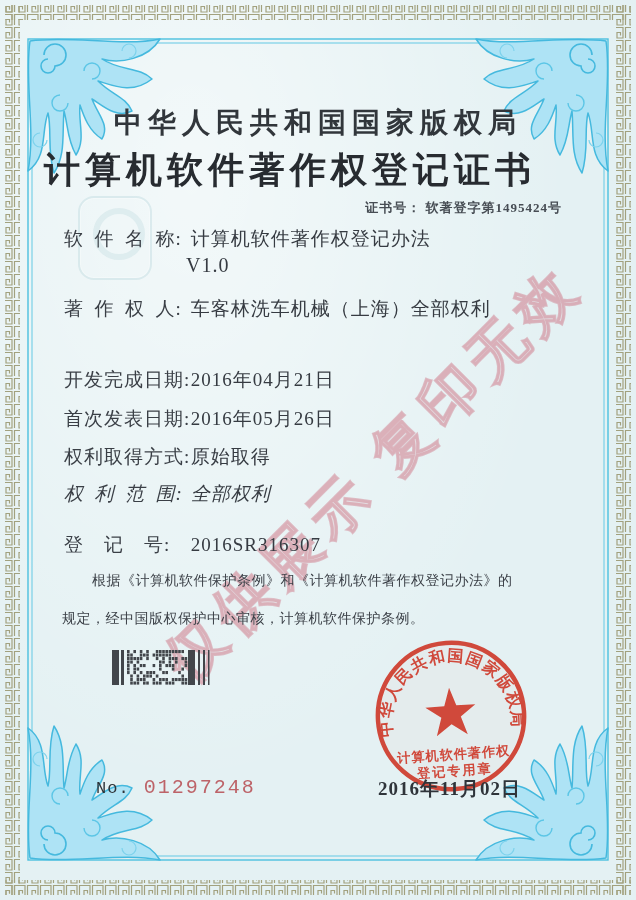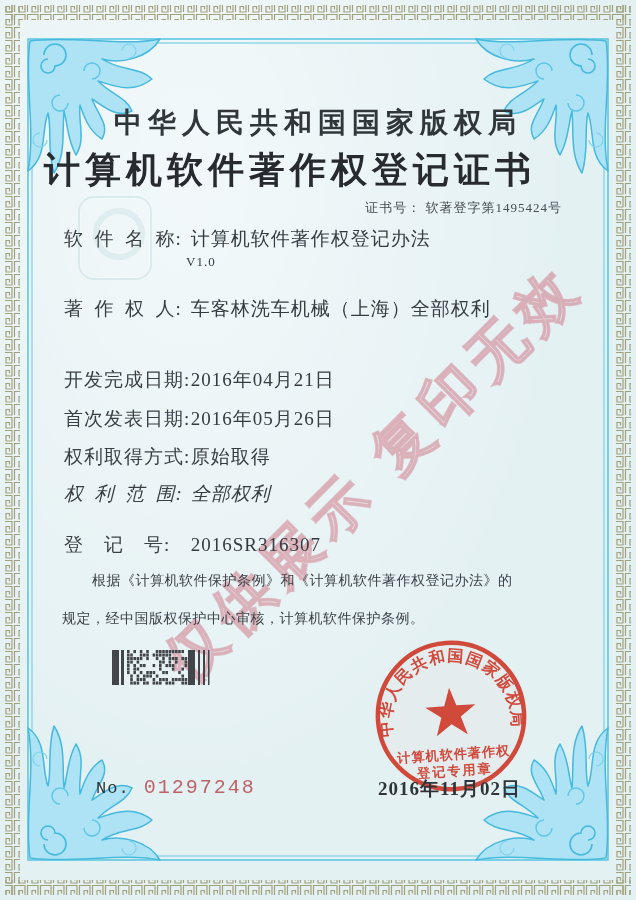--- a/index.html
+++ b/index.html
@@ -21,7 +21,7 @@
     font-size:36px;font-weight:bold;letter-spacing:5px;color:#272b30;white-space:nowrap;
   }
   .cert-no{
-    position:absolute;top:199px;right:74px;font-size:13px;color:#474d54;letter-spacing:1px;white-space:nowrap;
+    position:absolute;top:199px;right:74px;font-size:13px;color:#474d54;letter-spacing:1px;white-space:nowrap;font-weight:bold;
   }
   .field-row{position:absolute;left:64px;font-size:19px;white-space:nowrap;}
   .field-label{display:inline-block;width:122px;letter-spacing:1px;color:#3a3f46;}

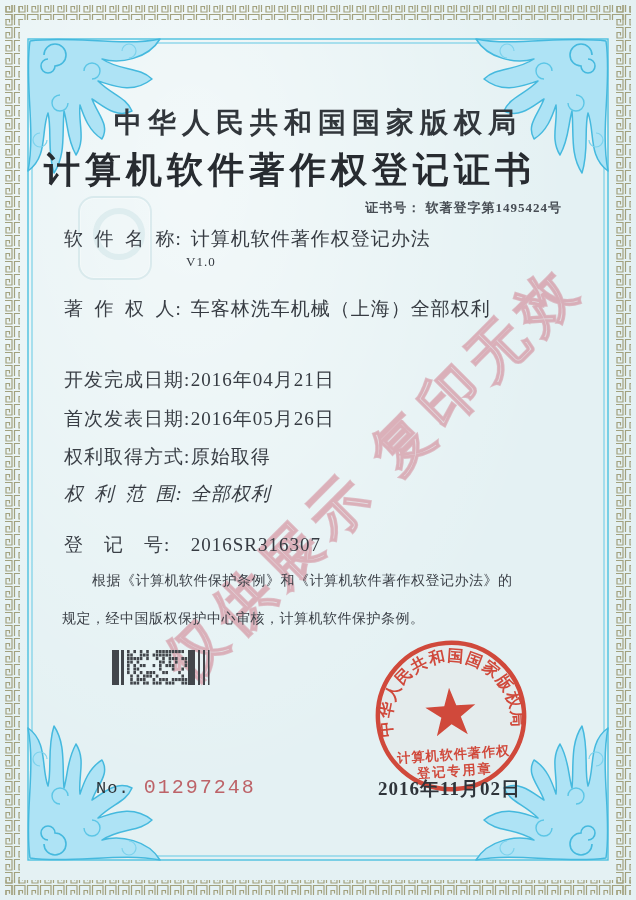--- a/index.html
+++ b/index.html
@@ -26,7 +26,7 @@
   .field-row{position:absolute;left:64px;font-size:19px;white-space:nowrap;}
   .field-label{display:inline-block;width:122px;letter-spacing:1px;color:#3a3f46;}
   .field-value{color:#363b42;letter-spacing:1px;}
-  .value-line2{position:absolute;left:186px;font-size:13px;color:#363b42;letter-spacing:1px;}
+  .value-line2{position:absolute;left:186px;font-size:20px;color:#363b42;letter-spacing:1px;}
   .statement{position:absolute;font-size:14px;color:#3a3f46;letter-spacing:.5px;white-space:nowrap;text-align:right;}
   .watermark{
     position:absolute;left:100px;top:448px;width:520px;text-align:center;

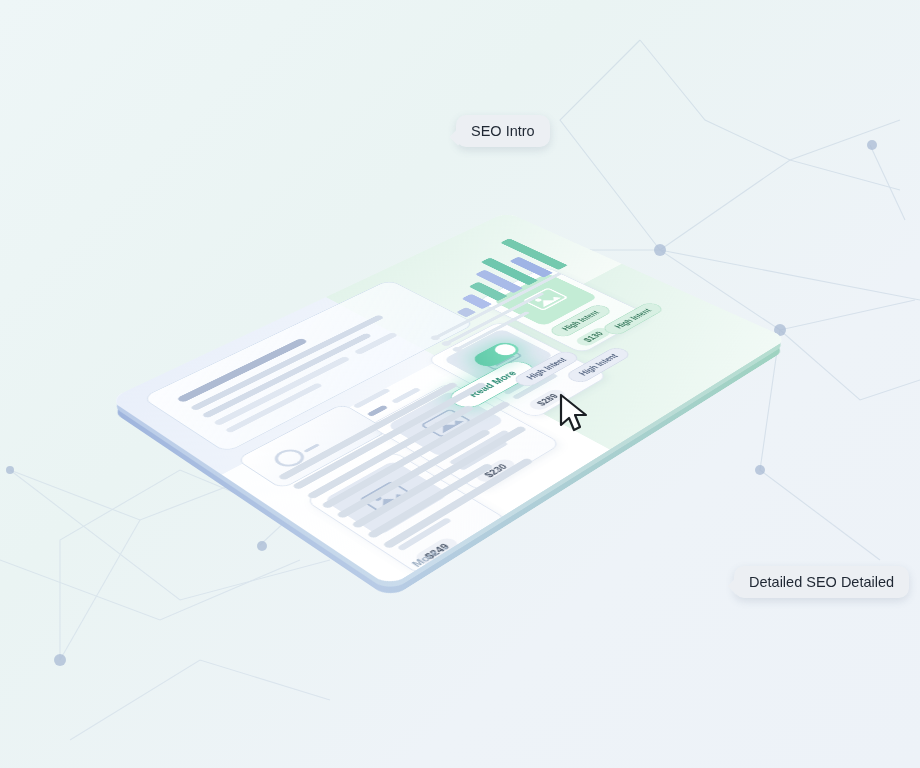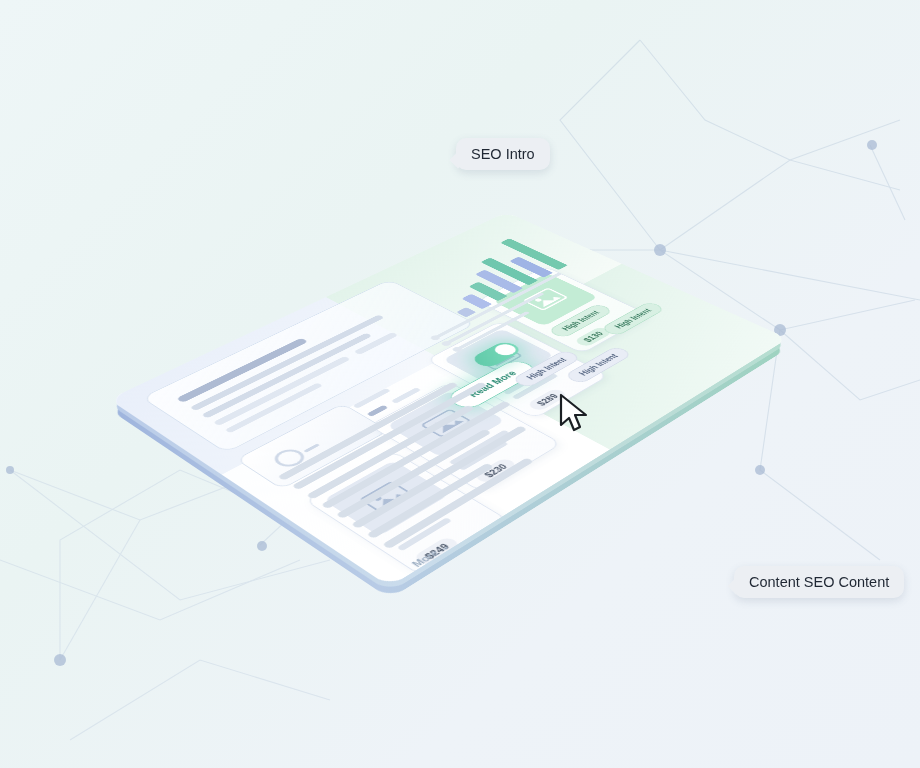--- a/index.html
+++ b/index.html
@@ -160,7 +160,7 @@
     content:""; position:absolute; width:12px; height:12px; background:#eceff3;
     transform: rotate(45deg);
   }
-  #tag-seo-intro { left:456px; top:138px; }
+  #tag-seo-intro { left:456px; top:115px; }
   #tag-seo-intro:after { left:-4px; top:16px; }
   #tag-detail { left:734px; top:566px; }
   #tag-detail:after { left:-4px; top:14px; }

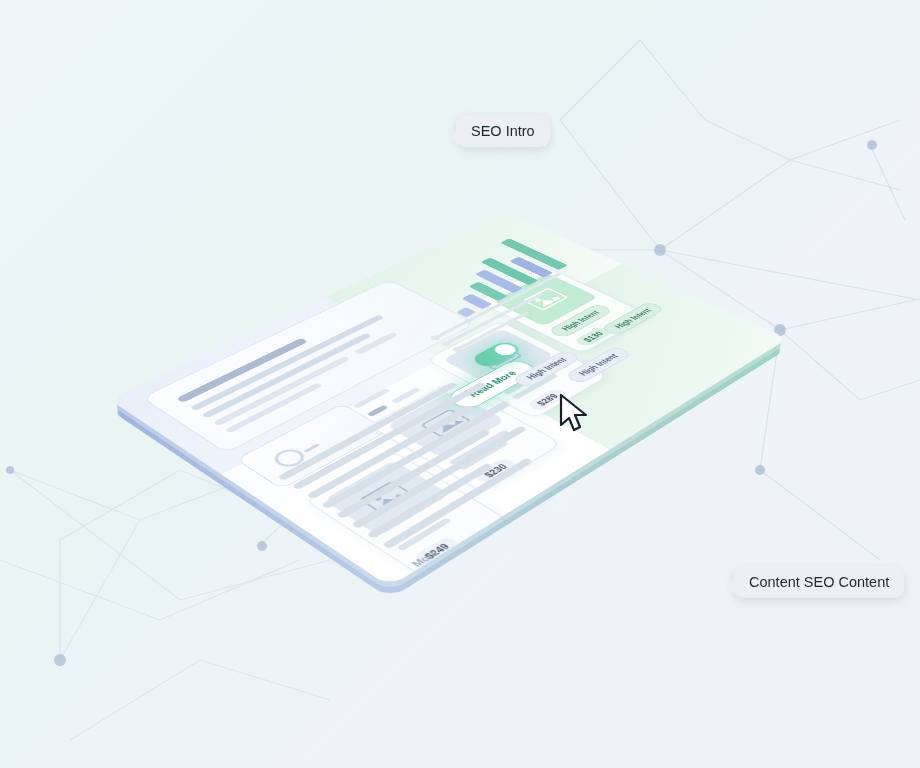--- a/index.html
+++ b/index.html
@@ -334,7 +334,7 @@
 </div>
 
 <div class="tag" id="tag-seo-intro">SEO Intro</div>
-<div class="tag" id="tag-detail">Content SEO Content</div>
+<div class="tag" id="tag-detail">Detailed SEO Detailed</div>
 
 <svg id="cursor" width="36" height="44" viewBox="0 0 36 44">
   <path d="M3 2 L3 32 L11 25 L16 37 L22 34 L17 22 L28 22 Z" fill="#ffffff" stroke="#1b1f24" stroke-width="2.2" stroke-linejoin="round"></path>

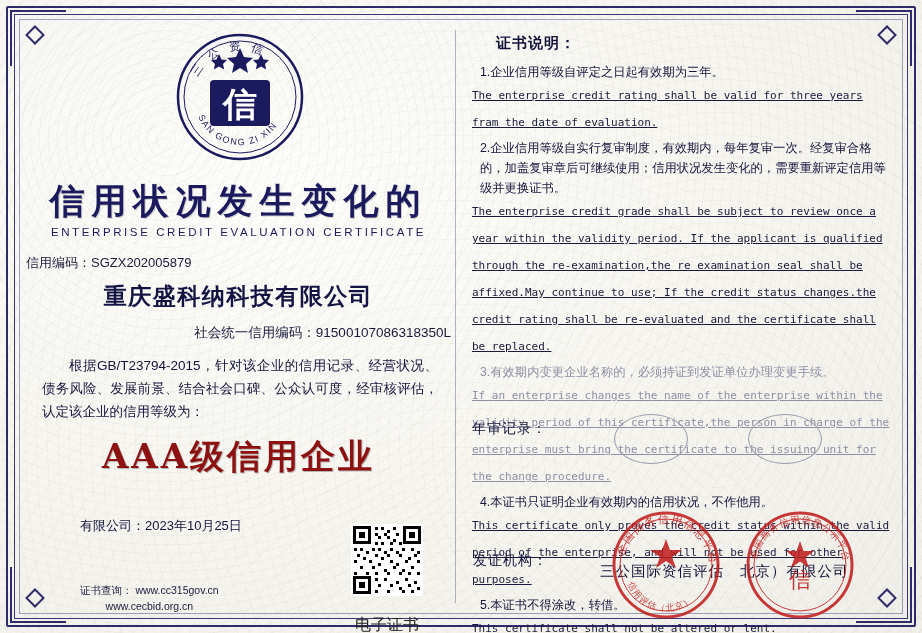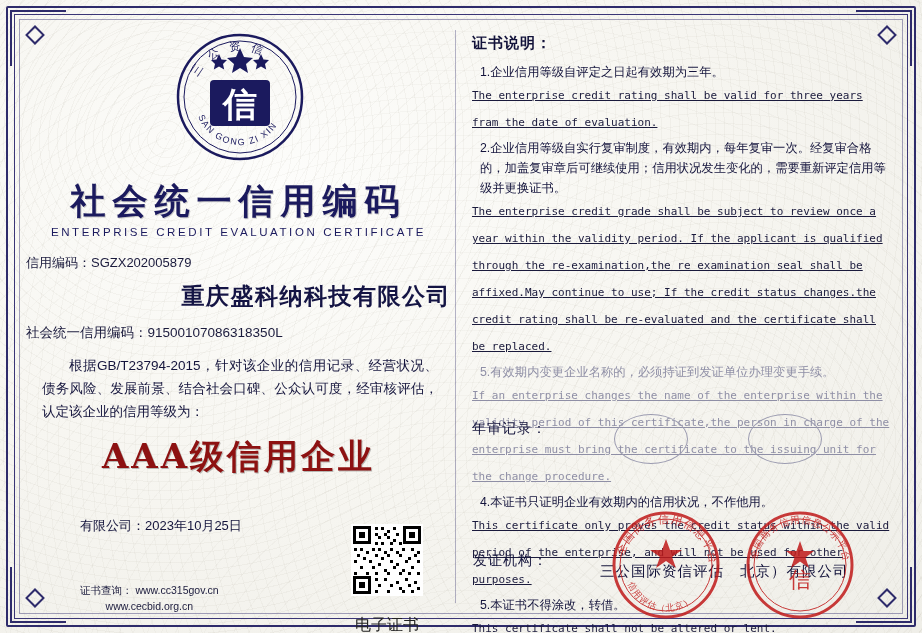--- a/index.html
+++ b/index.html
@@ -218,6 +218,7 @@
     color: #12123a;
     letter-spacing: 1px;
     margin-bottom: 9px;
+    margin-left: 24px;
   }
   .note-cn {
     font-size: 12.3px;

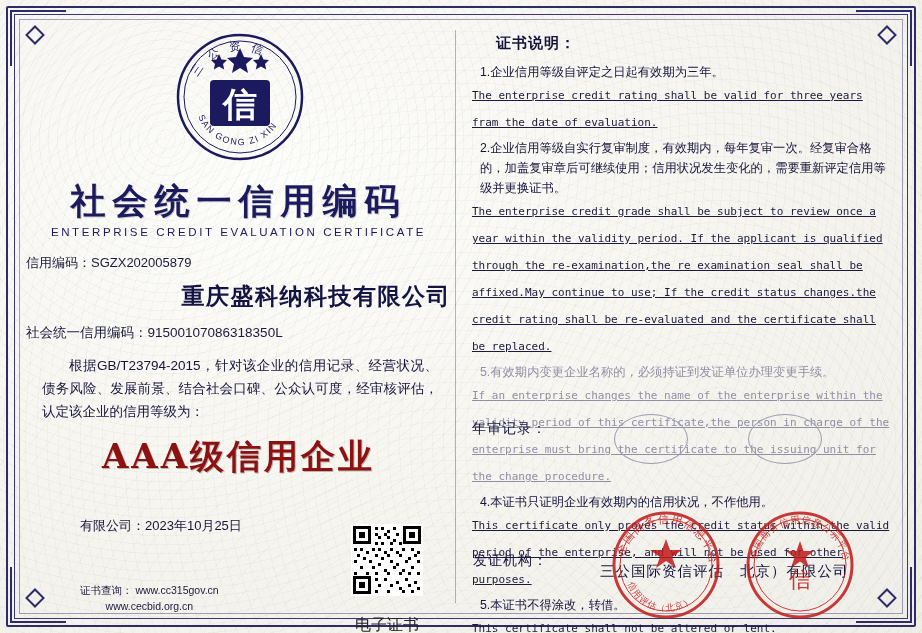--- a/index.html
+++ b/index.html
@@ -325,7 +325,7 @@
       </svg>
     </div>
 
-    <div class="title-cn">社会统一信用编码</div>
+    <div class="title-cn">信用状况发生变化的</div>
     <div class="title-en">ENTERPRISE CREDIT EVALUATION CERTIFICATE</div>
 
     <div class="cert-no">

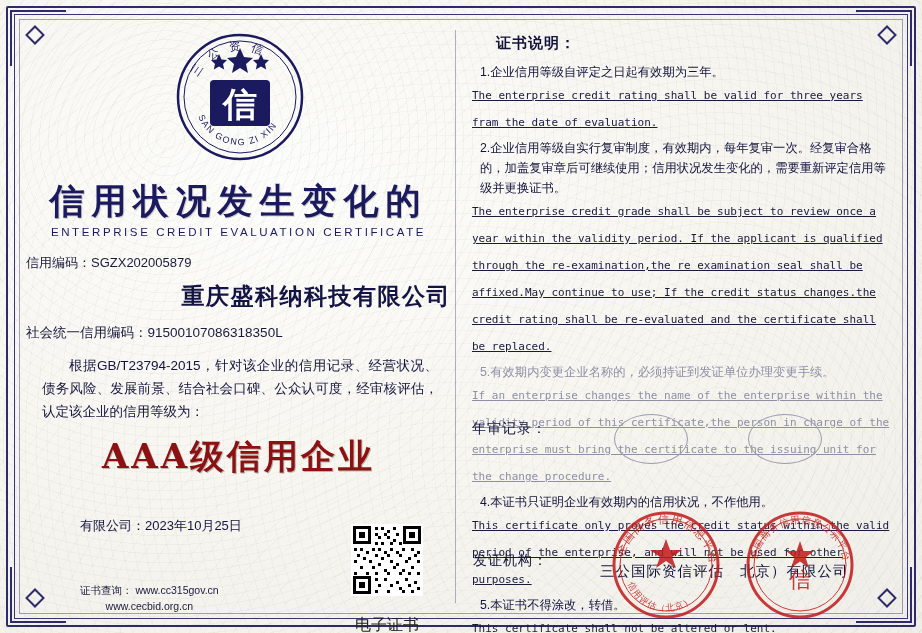--- a/index.html
+++ b/index.html
@@ -129,7 +129,7 @@
     top: 255px;
     left: 0;
     width: 425px;
-    text-align: right;
+    text-align: center;
     font-family: "DejaVu Serif", serif;
     font-size: 23px;
     font-weight: bold;

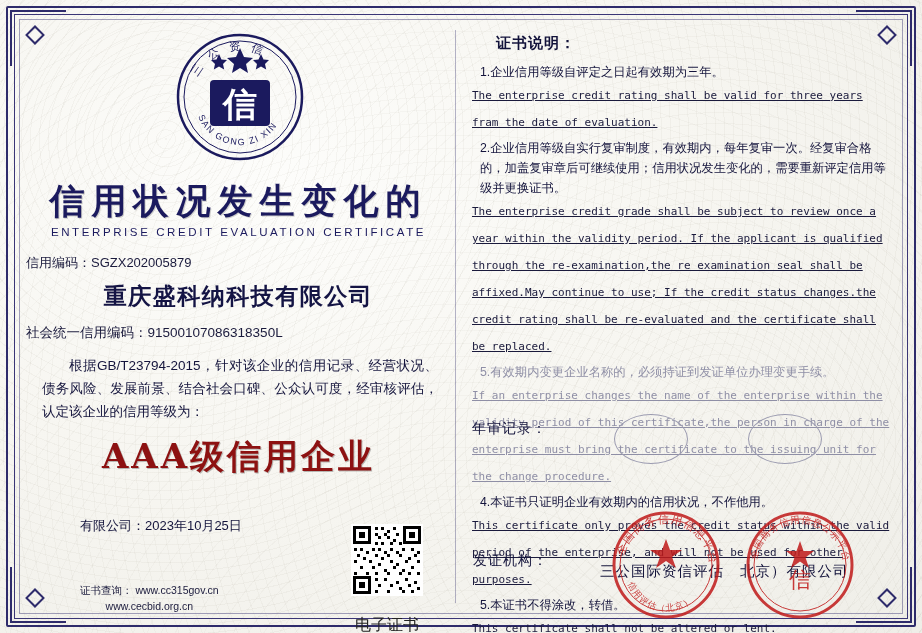--- a/index.html
+++ b/index.html
@@ -141,7 +141,7 @@
     top: 298px;
     left: 0;
     width: 425px;
-    text-align: left;
+    text-align: right;
     font-size: 13.5px;
     color: #1a1a3c;
   }

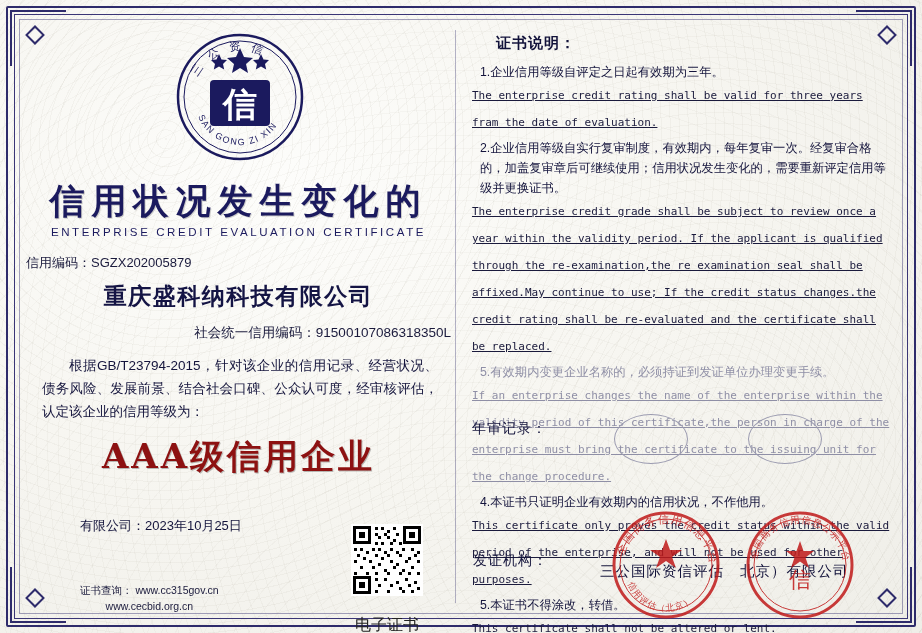--- a/index.html
+++ b/index.html
@@ -458,7 +458,7 @@
       <div class="note-en">The enterprise credit grade shall be subject to review once a year within the validity period. If the applicant is qualified through the re-examination,the re examination seal shall be affixed.May continue to use; If the credit status changes.the credit rating shall be re-evaluated and the certificate shall be replaced.</div>
     </div>
     <div class="note-block note-faded">
-      <div class="note-cn">5.有效期内变更企业名称的，必须持证到发证单位办理变更手续。</div>
+      <div class="note-cn">3.有效期内变更企业名称的，必须持证到发证单位办理变更手续。</div>
       <div class="note-en">If an enterprise changes the name of the enterprise within the validity period of this certificate,the person in charge of the enterprise must bring the certificate to the issuing unit for the change procedure.</div>
     </div>
     <div class="note-block">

*What the exercise asks:* Could you repeat, exactly and with nothing else, the lines from the first line of the records through the line containing "-26,7 +26,7 @@"? Leave out the pictures.

*Exercise solution:*
--- a/index.html
+++ b/index.html
@@ -21,7 +21,7 @@
     font-size:36px;font-weight:bold;letter-spacing:5px;color:#272b30;white-space:nowrap;
   }
   .cert-no{
-    position:absolute;top:199px;right:74px;font-size:13px;color:#474d54;letter-spacing:1px;white-space:nowrap;
+    position:absolute;top:199px;right:74px;font-size:13px;color:#474d54;letter-spacing:1px;white-space:nowrap;font-weight:bold;
   }
   .field-row{position:absolute;left:64px;font-size:19px;white-space:nowrap;}
   .field-label{display:inline-block;width:122px;letter-spacing:1px;color:#3a3f46;}

--- a/index.html
+++ b/index.html
@@ -26,7 +26,7 @@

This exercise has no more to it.